Table 4 - How Investment Income is taxed in the UK

Your UK domicile status Your UK residence status Arising Basis (AB) Or Remittance Basis (RB) claimed Investment Income From a UK Source Investment Income From a non UK source * UK Government ‘FOTRA’ securities
Domiciled within UK 1. Resident and Ordinarily Resident AB Liable Liable N/A
Domiciled within UK 2. Resident and Not Ordinarily Resident 2(a) AB Liable Liable Not Liable
Domiciled within UK 2. Resident and Not Ordinarily Resident 2(b) RB Liable Liable on remittance Not Liable
Domiciled within UK 3. Not Resident AB Liable Not Liable Not Liable
Domiciled outside UK 4. Resident and Ordinarily Resident 4(a) AB Liable Liable N/A
Domiciled outside UK 4. Resident and Ordinarily Resident 4(b) RB Liable Liable on remittance Liable
Domiciled outside UK 5. Resident and Not Ordinarily Resident 5(a) AB Liable Liable Not Liable
Domiciled outside UK 5. Resident and Not Ordinarily Resident 5(b) RB Liable Liable on remittance Not Liable
Domiciled outside UK 6. Not Resident AB Liable Not Liable Not Liable

Note: Use of this table is subject to any different treatment provided for under the terms of the relevant article in a Double Taxation Agreement.

*Certain types of investment income from a non-UK source are also known as ‘relevant foreign income’.

Resident: Unless the individual is able to use the remittance basis, when they are resident in the UK they are liable to UK tax on the arising basis (AB) of taxation.

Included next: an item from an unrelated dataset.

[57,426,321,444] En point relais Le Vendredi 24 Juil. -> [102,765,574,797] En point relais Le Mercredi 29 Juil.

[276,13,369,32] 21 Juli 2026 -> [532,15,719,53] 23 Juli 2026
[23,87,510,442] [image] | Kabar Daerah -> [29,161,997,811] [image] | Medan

This means that they are liable to UK tax on all of their investment income, wherever it arises.

Most banks, building societies and other deposit takers in the UK deduct UK tax from interest they pay or credit to an individual’s account.

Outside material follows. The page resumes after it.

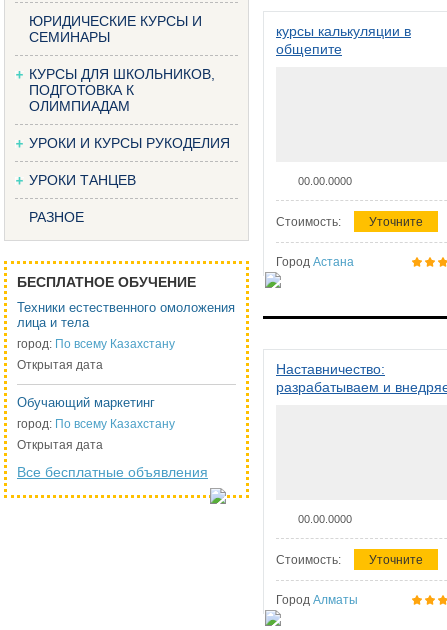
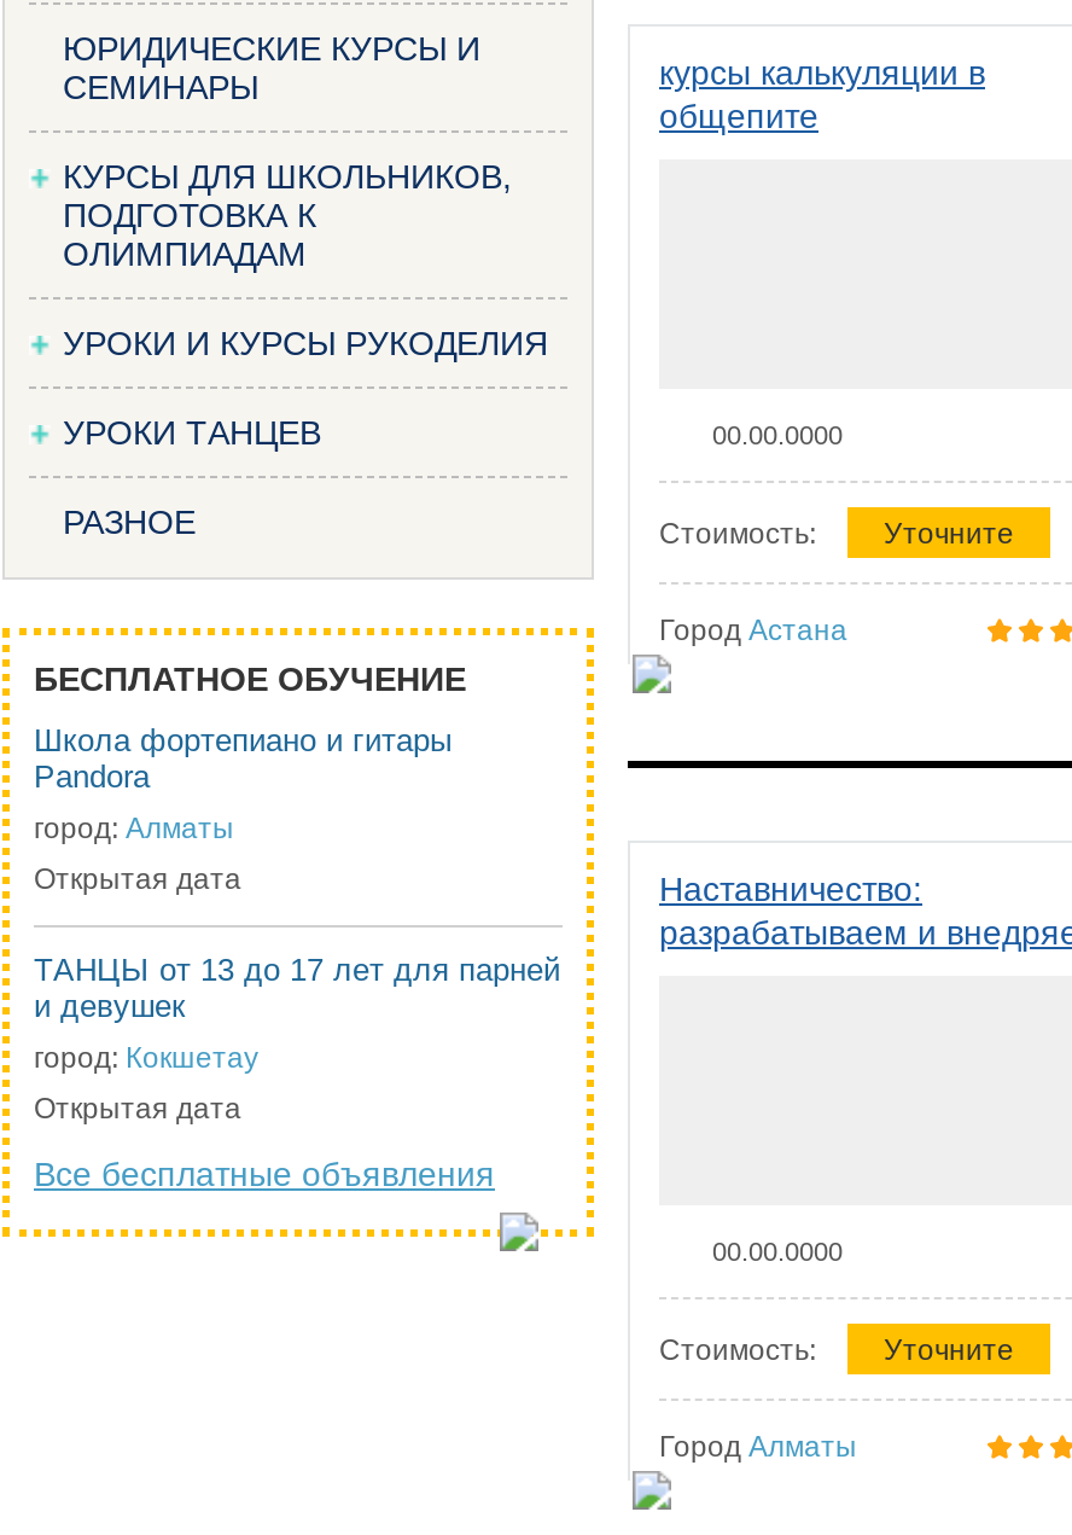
[17,300,235,330] Техники естественного омоложения | лица и тела -> [34,722,451,795] Школа фортепиано и гитары | Pandora
[17,337,175,351] город: По всему Казахстану -> [34,812,234,845] город: Алматы
[17,395,155,410] Обучающий маркетинг -> [34,952,560,1024] ТАНЦЫ от 13 до 17 лет для парней | и девушек
[17,417,175,431] город: По всему Казахстану -> [34,1041,258,1075] город: Кокшетау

Note: From 6 April 2016 the government introduced a personal savings allowance for individuals. Basic rate taxpayers can earn up to £1,000 interest tax free, higher rate taxpayers will be able to earn up to £500 interest tax free.

If an individual is resident but not ordinarily resident in the UK they might be able to arrange to have their interest paid without UK tax being deducted and they might not be liable to UK tax on UK Government ‘FOTRA’ securities (Free of Tax to Residents Abroad).

If an individual uses the remittance basis (RB) they are liable to UK tax on all of your investment income from UK sources but any foreign investment income will only be taxed in the UK if it is remitted here.

Not Resident: Although an individual is not resident in the UK they will still be liable to pay UK tax on investment income from UK sources, although there is a restriction on their tax liability for investment income. This restriction is not available for any tax year in which split-year treatment applies. An individual might also be able to receive tax relief under the terms of a double taxation agreement, if one applies.

An individual will not be liable to pay UK tax on any investment income from sources outside the UK.